Vale destacar, no entanto, que essa discussão é absolutamente nova. Como não há experiências iguais no passado, não é possível prever os possíveis desdobramentos e repercussões caso uma quebra de patentes de vacinas vire realidade.

Uma medida similar no universo da saúde aconteceu em 2007, quando o Brasil quebrou a patente do Efavirenz, um medicamento usado no tratamento da aids produzido pela farmacêutica americana MSD.

Temporão, que era o ministro da Saúde à época, se lembra bem das incertezas daquele período e da dualidade entre as negociações financeiras e as necessidades da saúde pública.

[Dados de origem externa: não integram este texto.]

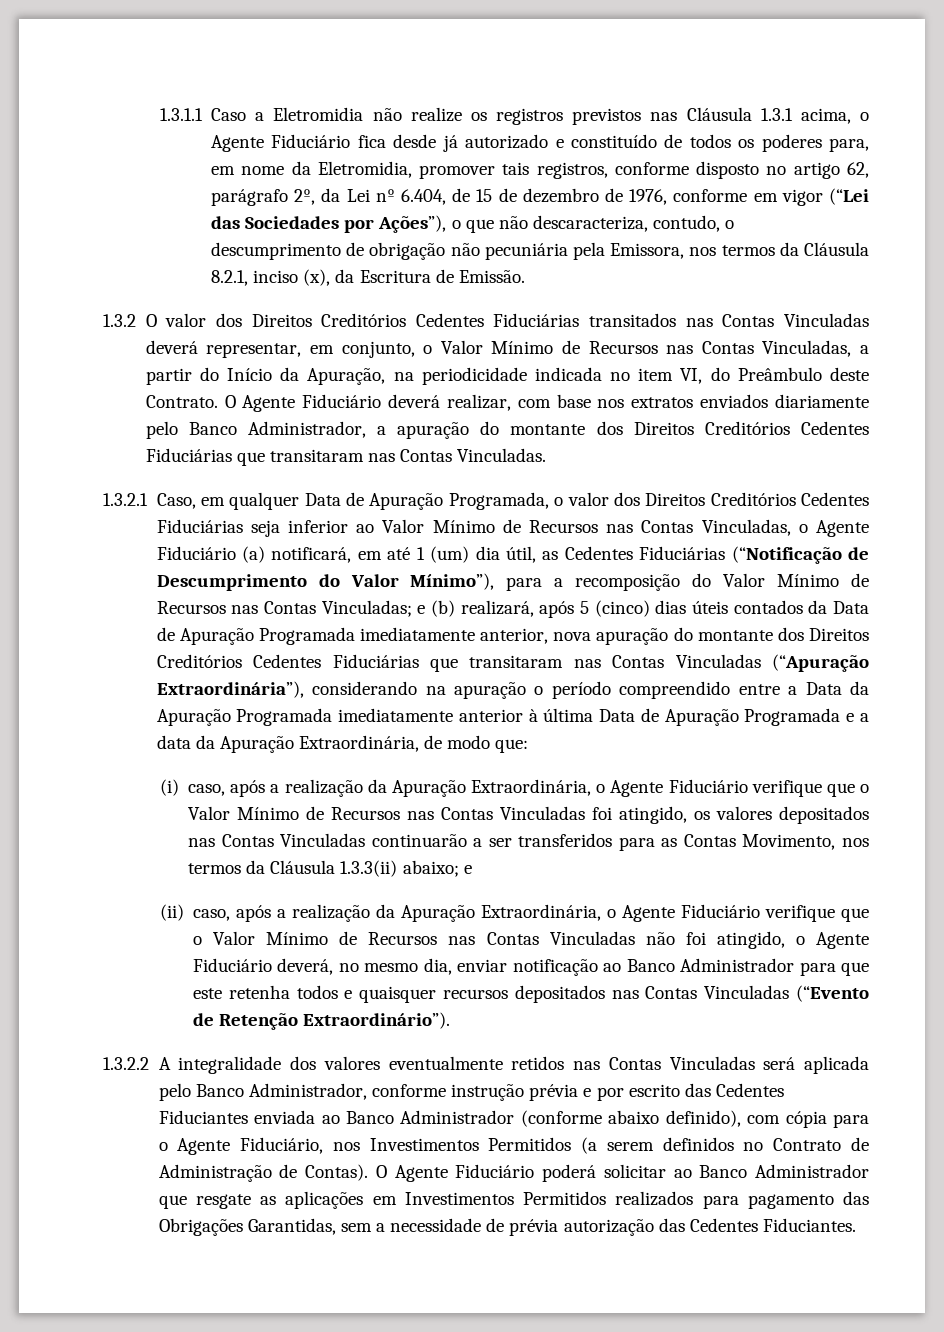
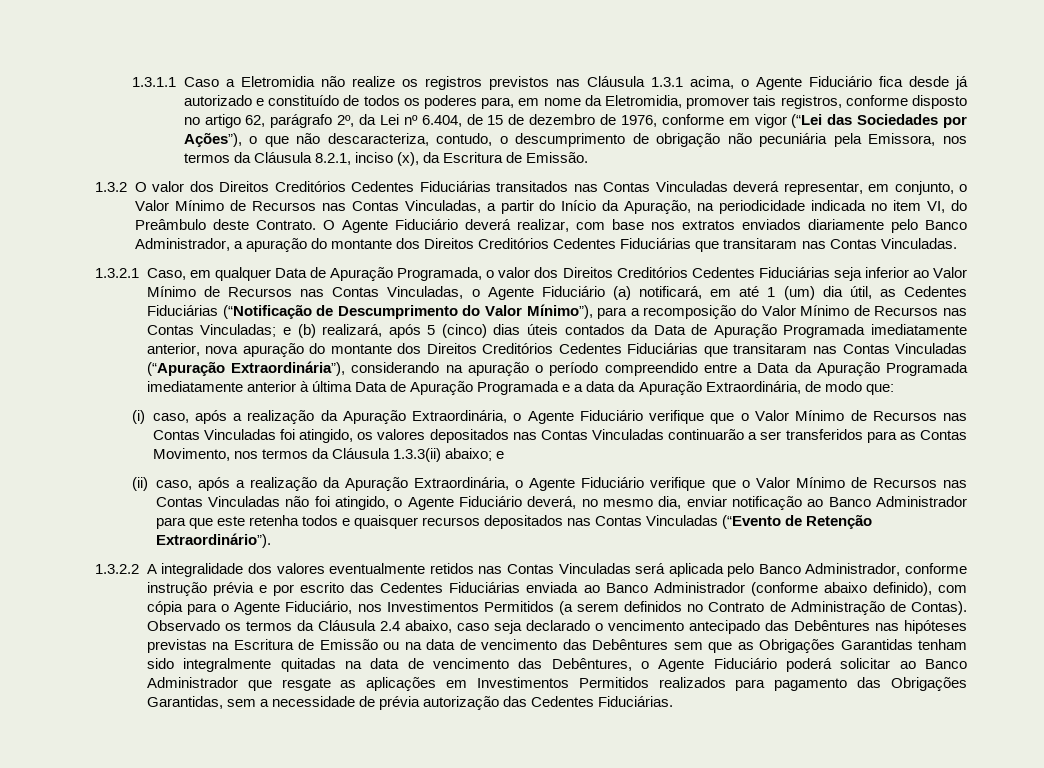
- 1.3.2.2 A integralidade dos valores eventualmente retidos nas Contas Vinculadas será aplicada pelo Banco Administrador, conforme instrução prévia e por escrito das Cedentes Fiduciantes enviada ao Banco Administrador (conforme abaixo definido), com cópia para o Agente Fiduciário, nos Investimentos Permitidos (a serem definidos no Contrato de Administração de Contas).
+ 1.3.2.2 A integralidade dos valores eventualmente retidos nas Contas Vinculadas será aplicada pelo Banco Administrador, conforme instrução prévia e por escrito das Cedentes Fiduciárias enviada ao Banco Administrador (conforme abaixo definido), com cópia para o Agente Fiduciário, nos Investimentos Permitidos (a serem definidos no Contrato de Administração de Contas).
- O Agente Fiduciário poderá solicitar ao Banco Administrador que resgate as aplicações em Investimentos Permitidos realizados para pagamento das Obrigações Garantidas, sem a necessidade de prévia autorização das Cedentes Fiduciantes.
+ Observado os termos da Cláusula 2.4 abaixo, caso seja declarado o vencimento antecipado das Debêntures nas hipóteses previstas na Escritura de Emissão ou na data de vencimento das Debêntures sem que as Obrigações Garantidas tenham sido integralmente quitadas na data de vencimento das Debêntures, o Agente Fiduciário poderá solicitar ao Banco Administrador que resgate as aplicações em Investimentos Permitidos realizados para pagamento das Obrigações Garantidas, sem a necessidade de prévia autorização das Cedentes Fiduciárias.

“O laboratório detentor dos direitos resistiu, não queria que isso acontecesse. Ouvimos até especulações que aconteceriam retaliações, que os investimentos seriam prejudicados. Na prática, nada disso aconteceu e tivemos até um crescimento do mercado farmacêutico no país”, rememora.

O médico sanitarista, que também é pesquisador da Fiocruz, entende que o risco de represálias fica ainda menor se uma decisão do tipo acontecer não por iniciativa de um único país, mas, sim, num organismo internacional, como é a OMC.

“Uma decisão política internacional deixaria pouco espaço para que qualquer tipo de retaliação ou postura hostil viesse a acontecer”, avalia.

Ameaça à inovação

Kalil destaca outro possível prejuízo que a quebra unilateral de patentes pode trazer: diminuir os estímulos à pesquisa e ao desenvolvimento de novos produtos.

“As empresas costumam demorar anos e investem bilhões de dólares para criar uma nova vacina. É óbvio que elas não vão ficar contentes se ficarem sem sua propriedade”, raciocina.

A criação de um novo imunizante envolve riscos enormes: as chances de uma candidata não ir bem nos testes clínicos é relativamente alta. Do ponto de vista financeiro, isso pode representar um prejuízo enorme às companhias.

“É preciso ponderar, no entanto, que na pandemia de covid-19 muitas farmacêuticas que foram bem-sucedidas nesse processo já lucraram bastante e poderiam exercer esse ato altruísta de liberar suas patentes para aumentar a disponibilidade de doses”, completa o imunologista.

Há ainda um segundo ponto que deve ser levado em conta nesse contexto: alguns dos imunizantes já disponíveis contaram com investimento público para ficarem prontos.

A farmacêutica Moderna, por exemplo, recebeu mais de US$ 6 bilhões do governo americano para desenvolver sua vacina.

E todo esse dinheiro, colhido a partir dos impostos pagos pelos cidadãos, sinaliza que a discussão entre propriedade privada ou pública pode ficar mais nebulosa em certas situações.

Questões estratégicas para o país

Os especialistas são reticentes em relação às implicações práticas de uma eventual quebra de patentes para a pandemia atual, mas antecipam que uma medida dessas abriria um caminho mais justo e acessível para as crises de saúde pública que virão pela frente.

“Isso pavimenta um futuro com menos desigualdade na distribuição das vacinas entre países ricos e pobres”, antevê Garrett.

Diante de todas as dificuldades com a covid-19, o mundo pode (e deve) ficar mais preparado para as próximas pandemias: isso envolve criar mecanismos para a pesquisa, a aprovação e a distribuição de novas vacinas de uma maneira mais rápida, efetiva e justa.

Temporão avalia que toda essa discussão traz benefícios ao Brasil, que pode aproveitar a oportunidade para aprimorar setores estratégicos em saúde pública.

“Esse debate pode nos ajudar a queimar etapas, internalizar novas tecnologias e ampliar a nossa capacidade produtiva nessa área”, diz.

Mas o sanitarista acredita que, para que isso realmente aconteça, é preciso pensar em políticas públicas de longo prazo, com investimentos maciços na área de biotecnologia.

“Precisamos de uma visão estratégica e de uma política de Estado que construam uma base tecnológica para a produção de insumos, remédios e vacinas”, opina o ex-ministro.

“Somente com essa estrutura vamos conseguir romper nossa dependência dos produtos vindos de outros países.”